Сергей Сергеевич говорит, что для христианства первоактом является актуальное событие соединения со Христом. С моей точки зрения я бы поставил актуальным событием религиозной жизни три ступени или три экзистенциальных акта: встречу, соединение и обожение. И это тогда путь, это не единичное событие, а это разворачивающийся путь, в котором отражается вся, на мой взгляд, полнота религиозного опыта: от встречи через соединение к обожению. Может ли обожение быть человеческим опытом, если подразумевать, что человеческое участие в обожении сведено по видимости к нулю, потому что обожение совершается божественной благодатью?
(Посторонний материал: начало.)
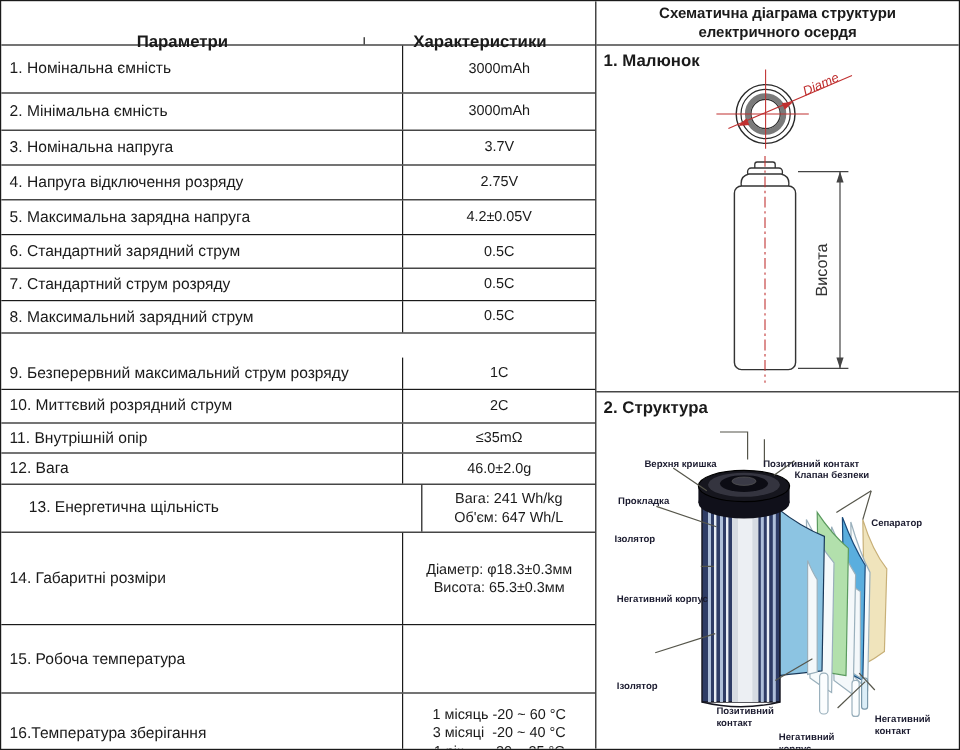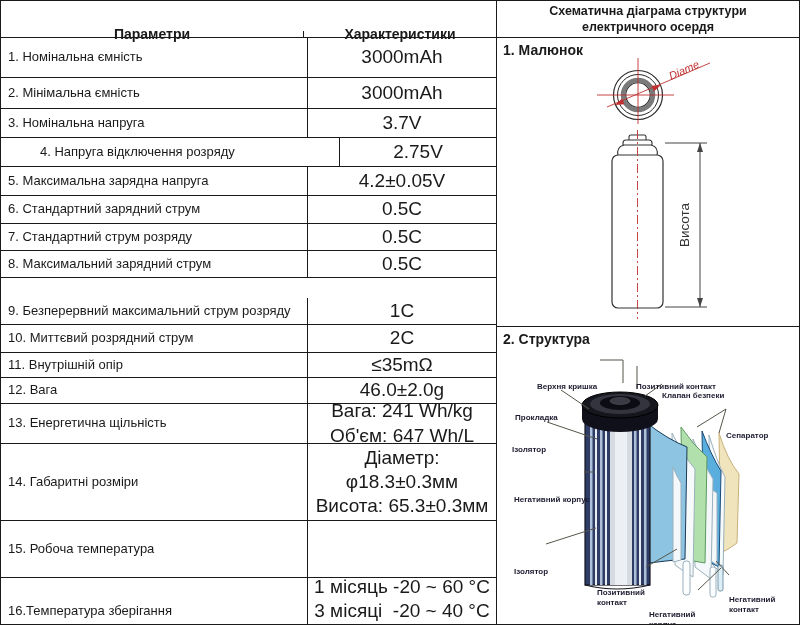"1. Номінальна ємність" .cparam { width: 307px -> 335px }
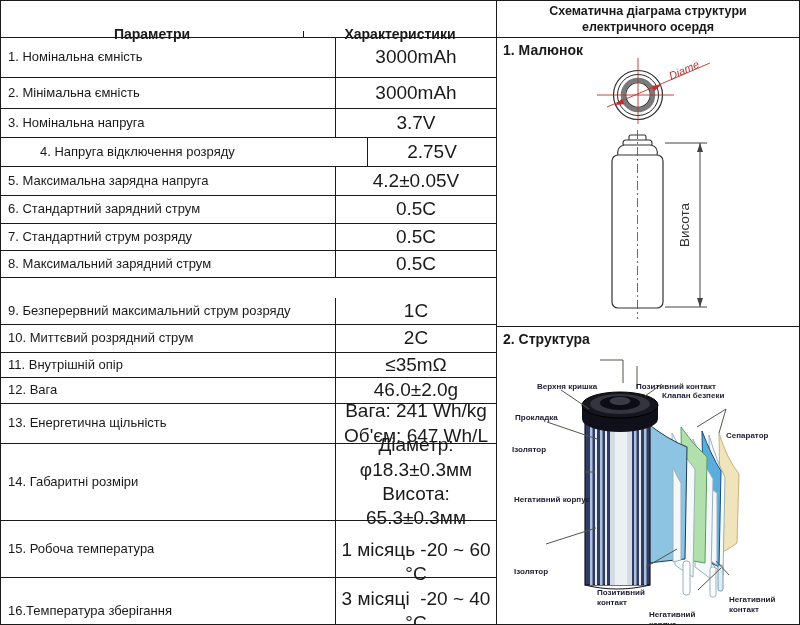"3000mAh" .cvalue { font-size: 19px -> 12px }
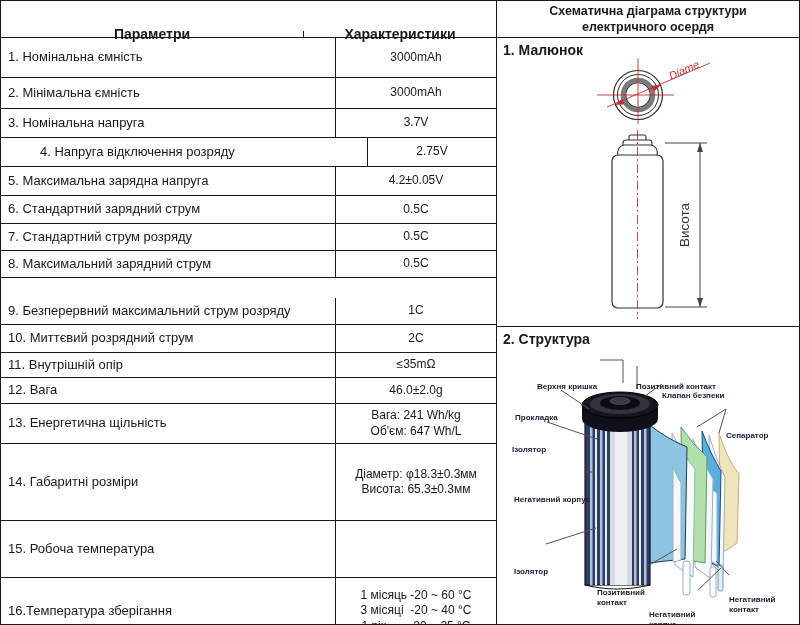"4. Напруга відключення розряду" div.trow { padding-left: 32px -> none }
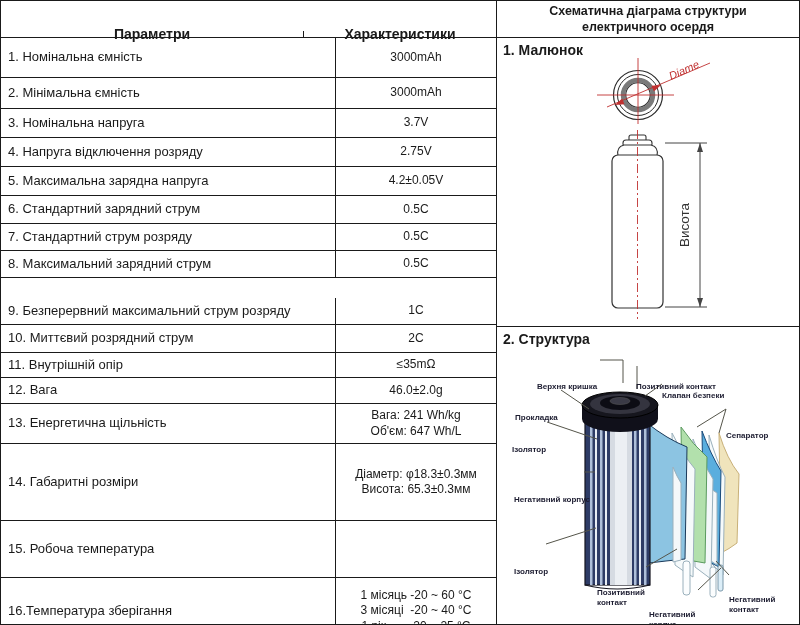"13. Енергетична щільність" div.trow { padding-left: none -> 16px }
Но готовность к этому, предшествующий путь личности к встрече, к обожению — он есть чрезвычайно богатый опыт, и тогда ответ на этот вопрос положительный. Но обожение может быть актом, который является частью нашей общей христианской жизни, церковной жизни, о которой мы можем знать, о которой мы можем писать, о которой мы можем говорить. Так, например, встреча и разговор в лесу Преподобного Серафима и Мотовилова — это акт обожения, который оказался открытым, описанным и который даже подвергается какому-то анализу. Значит тогда мы можем говорить об опыте. Но когда мы говорим об опыте обожения для аккуратности и для честности надо всегда наверное подразумевать, что этот опыт человеческий, конечно, чтобы не пугать тех, кто видит в обожении только божественную благодать и божественную энергию. Но это оговорка, чтобы поставить некую грань. Но в опыте встречи и соединения, конечно, мы можем многое говорить о религиозном опыте человека.